REQUIREMENT – When you answer, give every record back exactly as written.

Web page edit records –
========================================================================
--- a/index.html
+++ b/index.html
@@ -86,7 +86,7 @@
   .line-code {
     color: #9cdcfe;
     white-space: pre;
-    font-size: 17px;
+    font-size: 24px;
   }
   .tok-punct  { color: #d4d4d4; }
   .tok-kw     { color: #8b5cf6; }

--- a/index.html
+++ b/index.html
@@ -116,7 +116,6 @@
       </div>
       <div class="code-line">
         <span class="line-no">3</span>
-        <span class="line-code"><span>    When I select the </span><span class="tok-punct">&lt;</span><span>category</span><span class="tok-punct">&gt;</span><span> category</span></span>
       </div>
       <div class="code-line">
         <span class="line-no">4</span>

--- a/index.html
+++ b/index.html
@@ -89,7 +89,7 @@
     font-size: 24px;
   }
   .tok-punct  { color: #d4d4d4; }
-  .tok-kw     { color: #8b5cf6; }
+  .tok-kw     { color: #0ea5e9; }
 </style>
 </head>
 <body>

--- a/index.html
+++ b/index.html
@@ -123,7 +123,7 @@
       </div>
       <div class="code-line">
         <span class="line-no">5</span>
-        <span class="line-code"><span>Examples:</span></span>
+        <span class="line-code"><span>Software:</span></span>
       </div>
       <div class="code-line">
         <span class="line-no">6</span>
========================================================================
ANSWER FOR THE TASK –
--- a/index.html
+++ b/index.html
@@ -86,7 +86,7 @@
   .line-code {
     color: #9cdcfe;
     white-space: pre;
-    font-size: 17px;
+    font-size: 24px;
   }
   .tok-punct  { color: #d4d4d4; }
   .tok-kw     { color: #8b5cf6; }

--- a/index.html
+++ b/index.html
@@ -116,7 +116,6 @@
       </div>
       <div class="code-line">
         <span class="line-no">3</span>
-        <span class="line-code"><span>    When I select the </span><span class="tok-punct">&lt;</span><span>category</span><span class="tok-punct">&gt;</span><span> category</span></span>
       </div>
       <div class="code-line">
         <span class="line-no">4</span>

--- a/index.html
+++ b/index.html
@@ -89,7 +89,7 @@
     font-size: 24px;
   }
   .tok-punct  { color: #d4d4d4; }
-  .tok-kw     { color: #8b5cf6; }
+  .tok-kw     { color: #0ea5e9; }
 </style>
 </head>
 <body>

--- a/index.html
+++ b/index.html
@@ -123,7 +123,7 @@
       </div>
       <div class="code-line">
         <span class="line-no">5</span>
-        <span class="line-code"><span>Examples:</span></span>
+        <span class="line-code"><span>Software:</span></span>
       </div>
       <div class="code-line">
         <span class="line-no">6</span>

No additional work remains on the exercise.